Applied AI Engineer
Applied AI Engineer responsible for designing and developing multi-step AI agents, building RAG and retrieval systems, developing ground truth layers with source tracking and confidence scoring, and optimizing production LLM systems for accuracy, latency, and reliability.
Responsibilities
- Design and develop multi-step AI agents and workflows.
- Build RAG, retrieval, and context assembly mechanisms over large scale knowledge bases.
- Develop a Ground Truth layer incorporating source tracking, versioning, confidence scoring, citations, and contradiction detection.
- Build automated evaluation systems, regression tests, and quality gates for AI generated outputs.

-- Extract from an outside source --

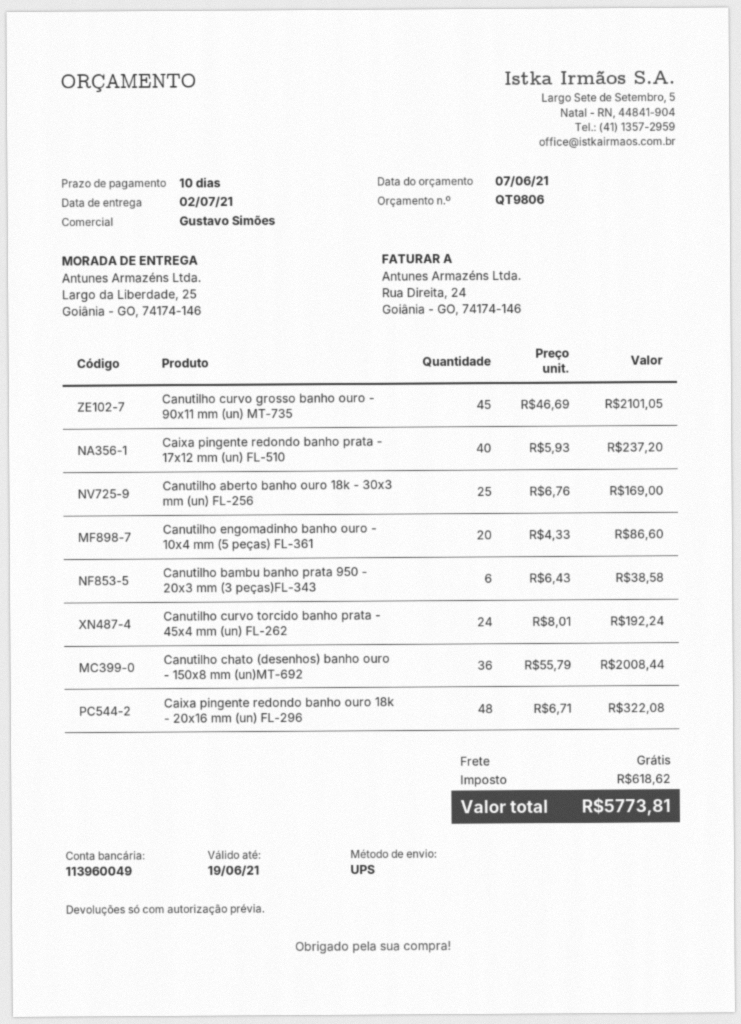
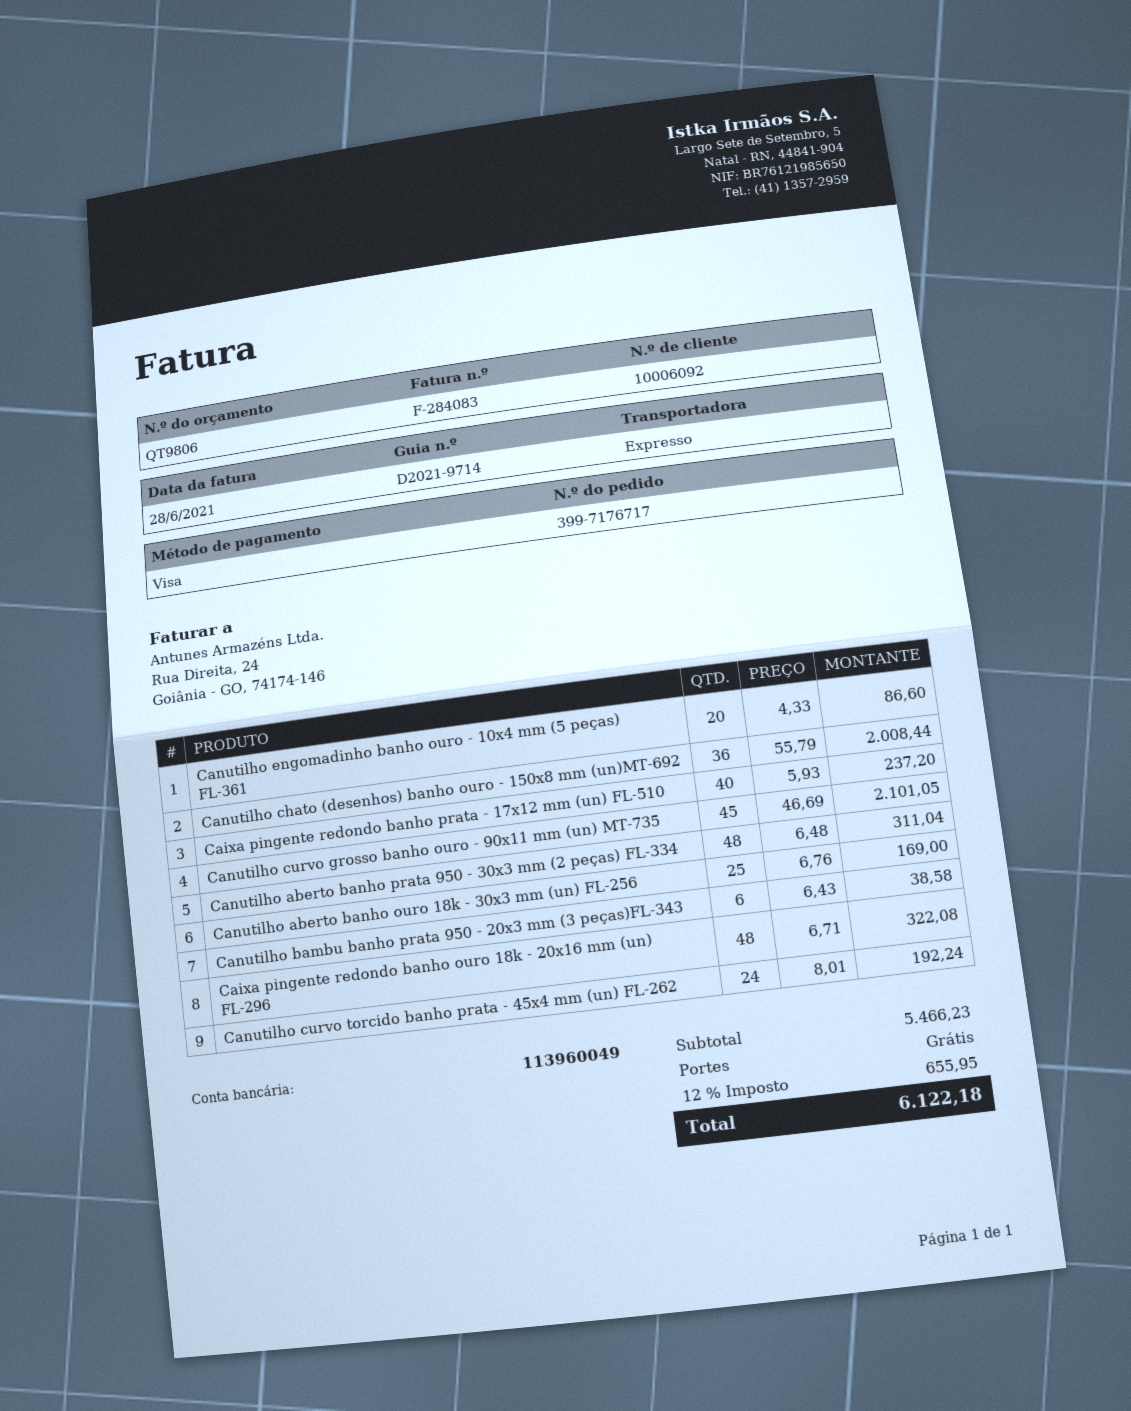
shipping method: UPS -> express
Canutilho aberto banho prata 950 - 30x3 mm (2 peças) FL-334: none -> 48 x 6.48 = 311.04
tax: 618.62 -> 655.95
total: 5773.81 -> 6122.18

- Process and extract intelligence from PDFs, Word documents, Excel sheets, presentations, images, and complex templates.
- Optimize for accuracy, latency, reliability, and inference costs.
- Investigate production failures and translate them into systemic tests and improvements.
Requirements
- Deep understanding of KV cache management, top-k/top-p sampling, and context window optimization.
- Proven ability to deploy, serve, and run open weight AI models locally, including hardware requirements like GPU vRAM calculations and quantization strategies.
- Hands-on experience with model fine-tuning, specifically PEFT methods like QLoRA, and optimization frameworks such as Unsloth.
- Solid theoretical foundation in neural network architectures, including Transformers, RNNs, GRUs, and CNNs.
- Proven experience building LLM-based systems beyond simple prompt engineering (model APIs, structured outputs, function/tool calling, agentic workflows).
- Deep understanding of RAG, embeddings, retrieval, and vector search.
- High proficiency in Python.
- Ability to build production grade systems including testing, logging, monitoring, and fallback handling.
Nice to have
- Experience with AWS, Azure, GCP, or OCI, with familiarity with Terraform or Infrastructure as Code (IaC).
- Extra experience in document intelligence, OCR, multimodal models, knowledge graphs, hybrid search, or reranking techniques.
- Familiarity with MCP (Model Context Protocol) and multi-agent systems.
- Experience building Enterprise B2B products with a focus on security and tenant data isolation.